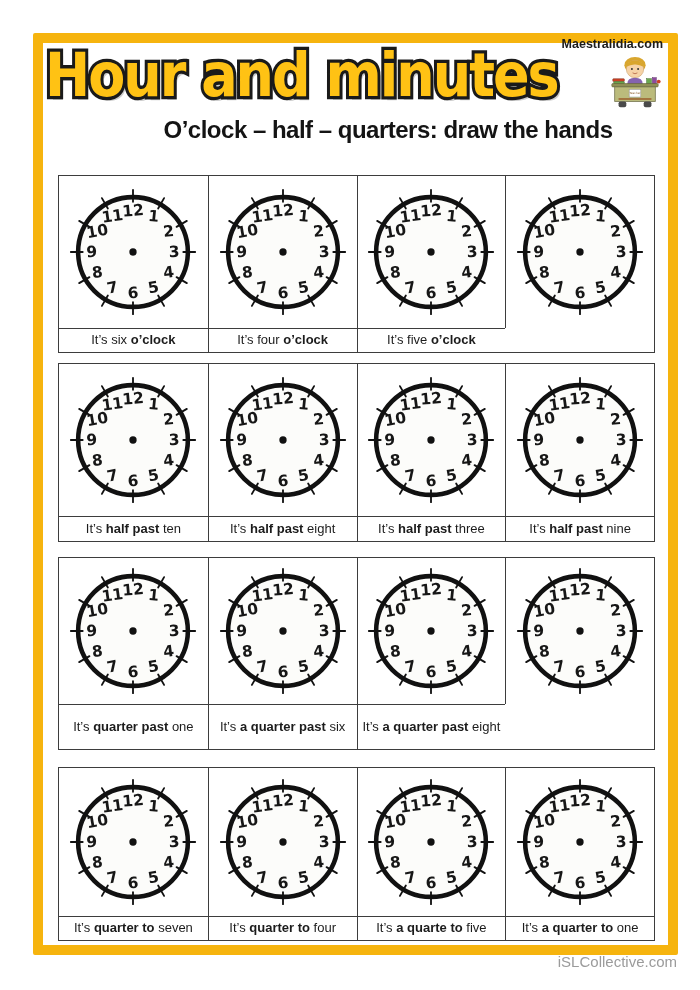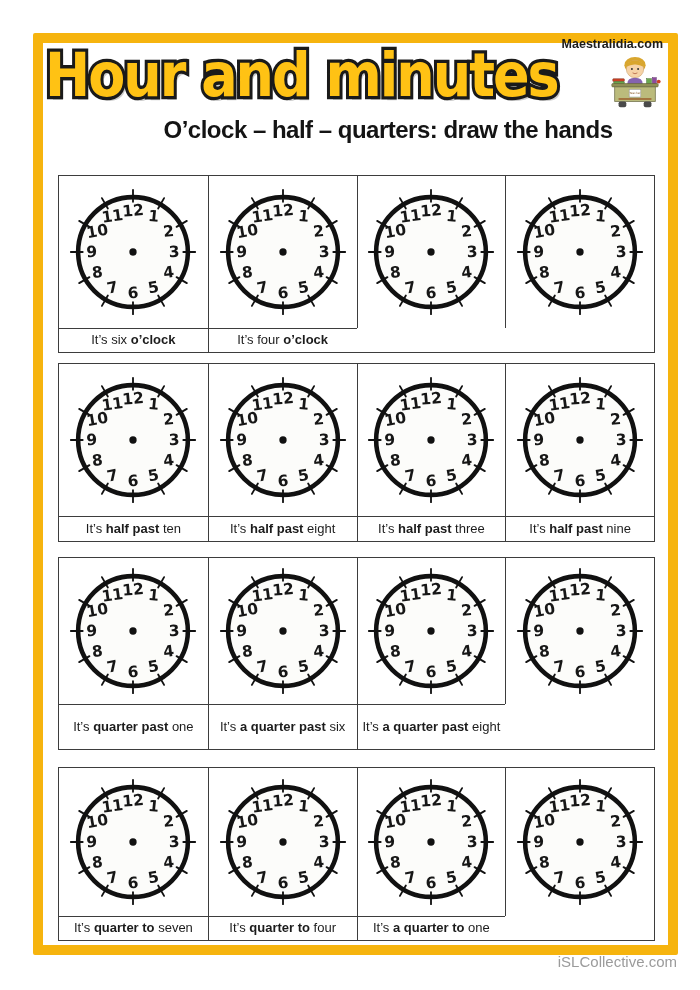"It’s five o’clock" div.cap { html: none -> <div> <span><span>It’s five </span><b>o’clock</b></span> </div> }
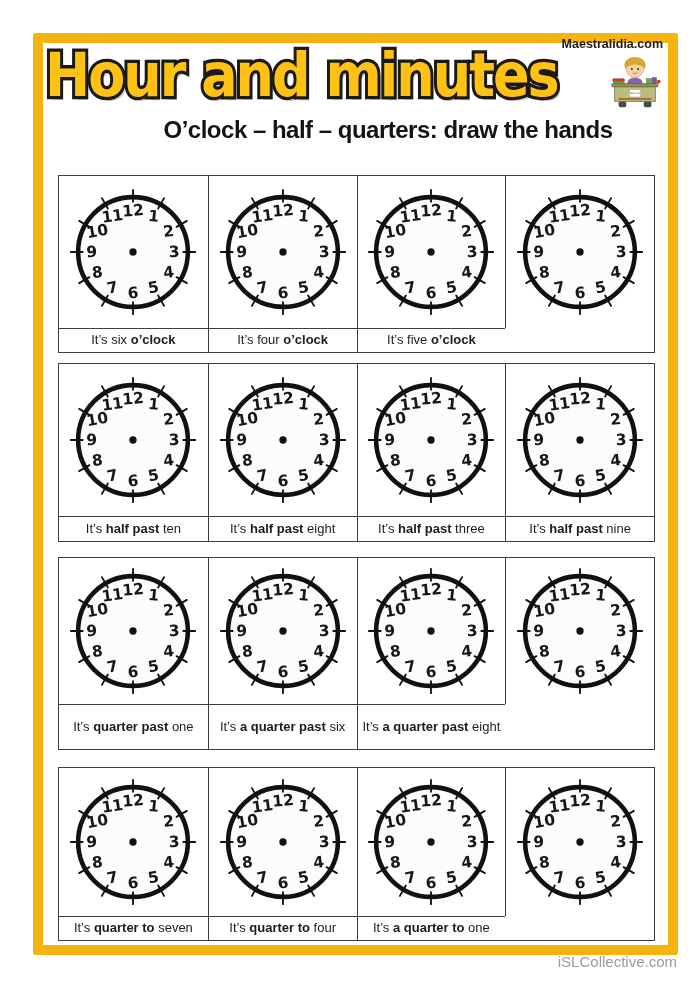"It’s a quarte to five" div.cap { html: none -> <div> <span><span>It’s </span><b>a quarte to</b><span> five</span></span> </div> }
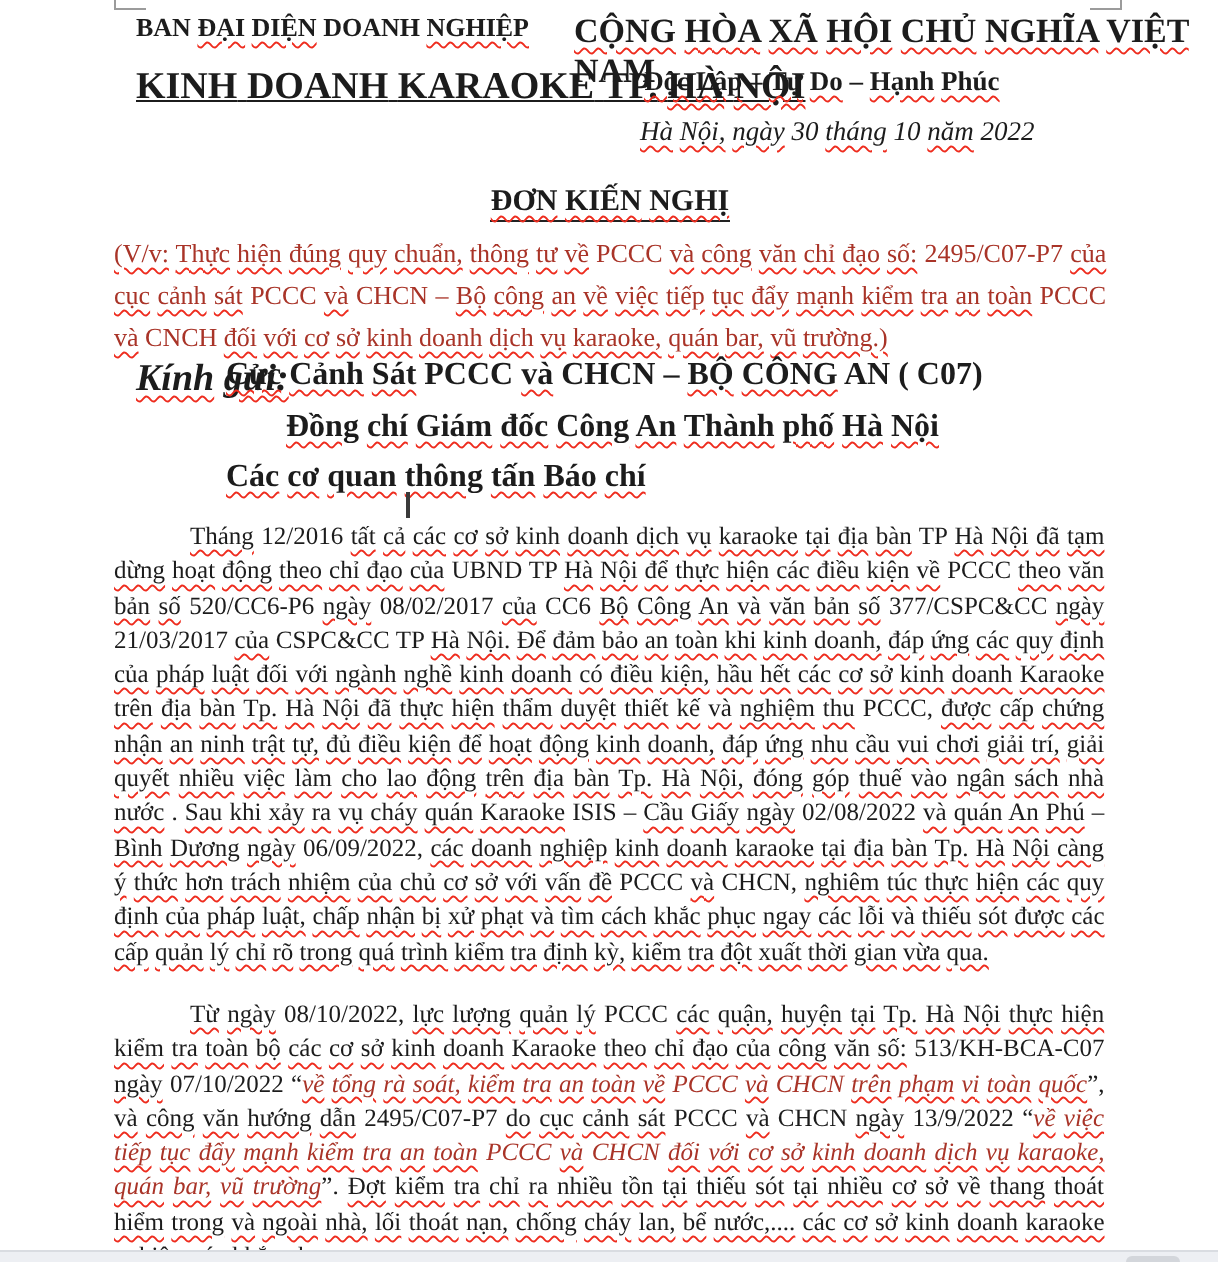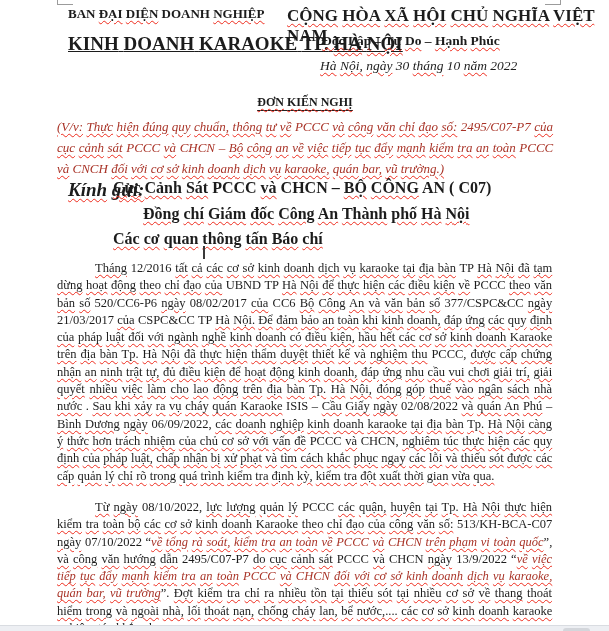"ĐƠN KIẾN NGHỊ" .titletext { font-size: 12px -> 15px }
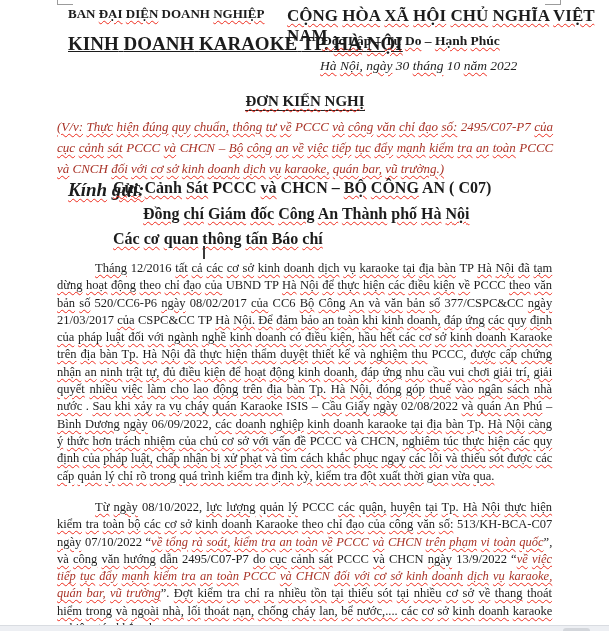"(V/v: Thực hiện đúng quy" .subject { font-style: italic -> none }
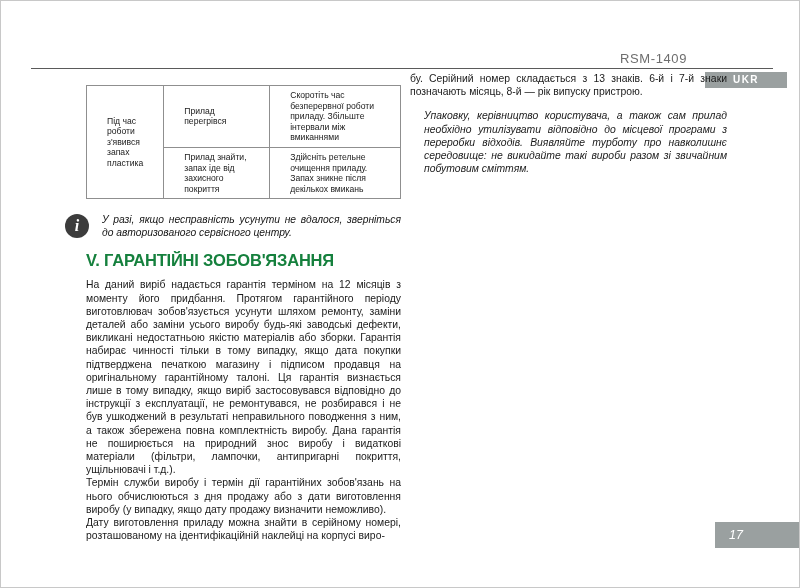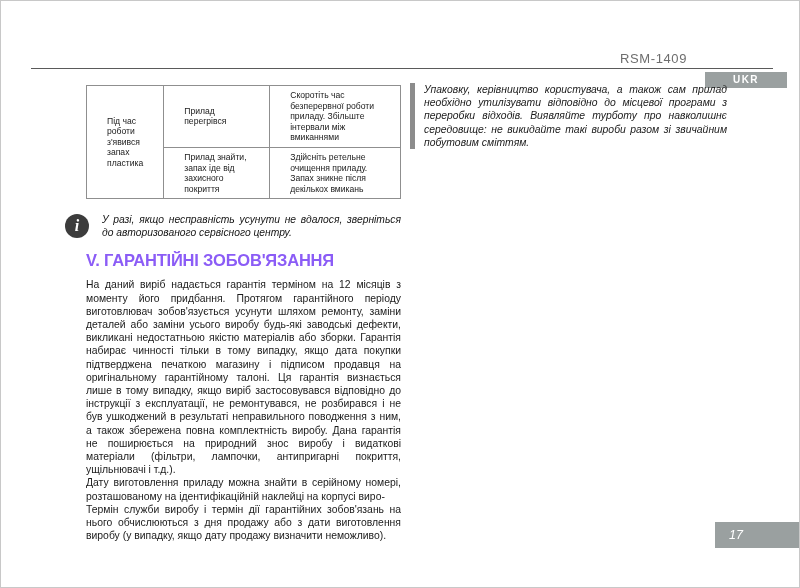"бу. Серійний номер складається з" p { html: none -> <p>бу. Серійний номер складається з 13 знаків. 6-й і 7-й знаки позначають місяць, 8-й — рік випуску пристрою.</p> }
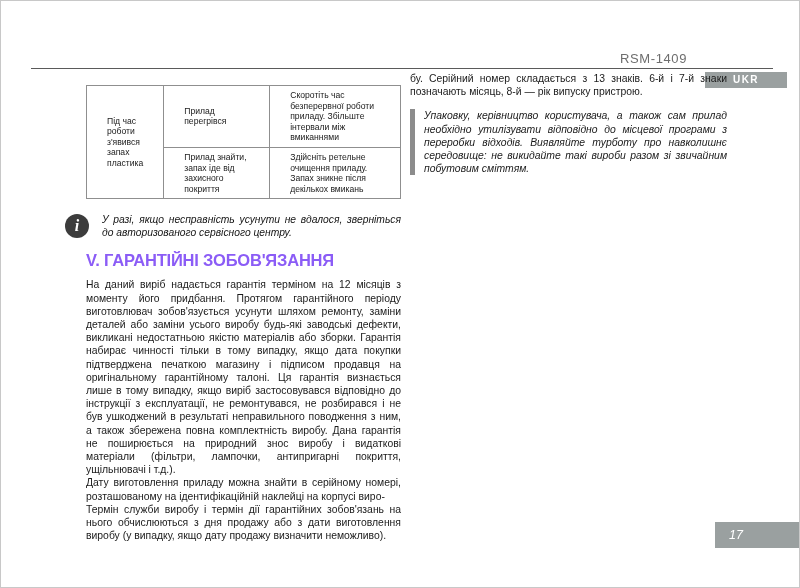"Упаковку, керівництво користувача, а" .eco { align-items: none -> flex-end }
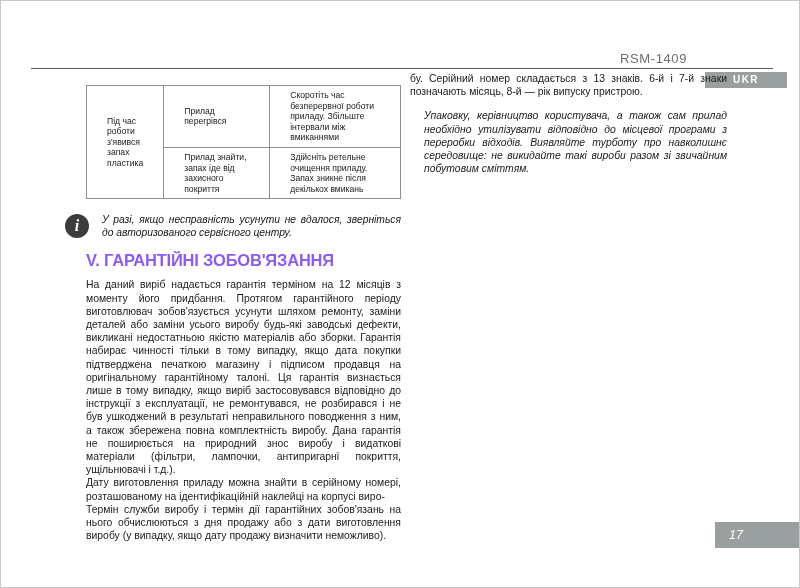"V. ГАРАНТІЙНІ ЗОБОВ'ЯЗАННЯ" .warranty-title { color: #8b5cf6 -> #15803d }
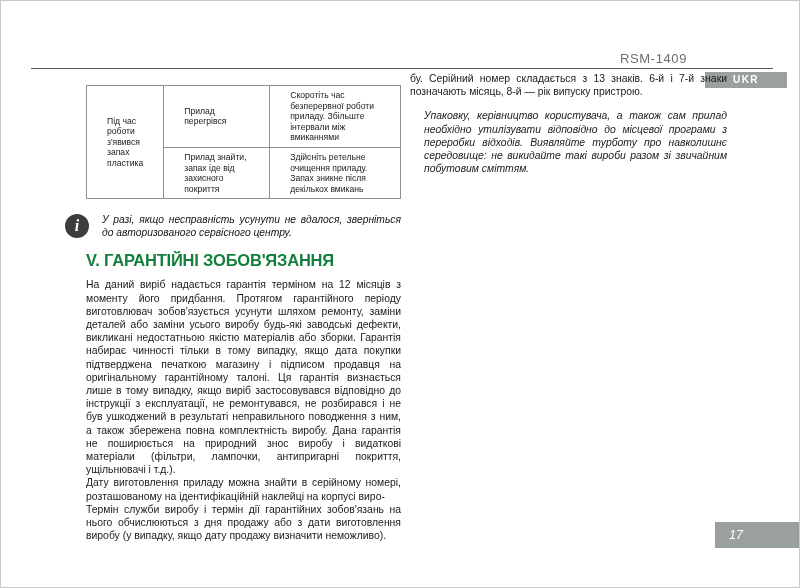"Дату виготовлення приладу можна знайти" p { order: before "Термін служби виробу і термін" -> after "Термін служби виробу і термін" }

※

== The task ==
Omit the pictures and return exactly the lines from the line containing "Thực hiện đúng" through the final line of the material above, both ends included.

== Task solution ==
"(V/v: Thực hiện đúng quy" .subject { font-style: italic -> none }
"бу. Серійний номер складається з" p { html: none -> <p>бу. Серійний номер складається з 13 знаків. 6-й і 7-й знаки позначають місяць, 8-й — рік випуску пристрою.</p> }
"Упаковку, керівництво користувача, а" .eco { align-items: none -> flex-end }
"V. ГАРАНТІЙНІ ЗОБОВ'ЯЗАННЯ" .warranty-title { color: #8b5cf6 -> #15803d }
"Дату виготовлення приладу можна знайти" p { order: before "Термін служби виробу і термін" -> after "Термін служби виробу і термін" }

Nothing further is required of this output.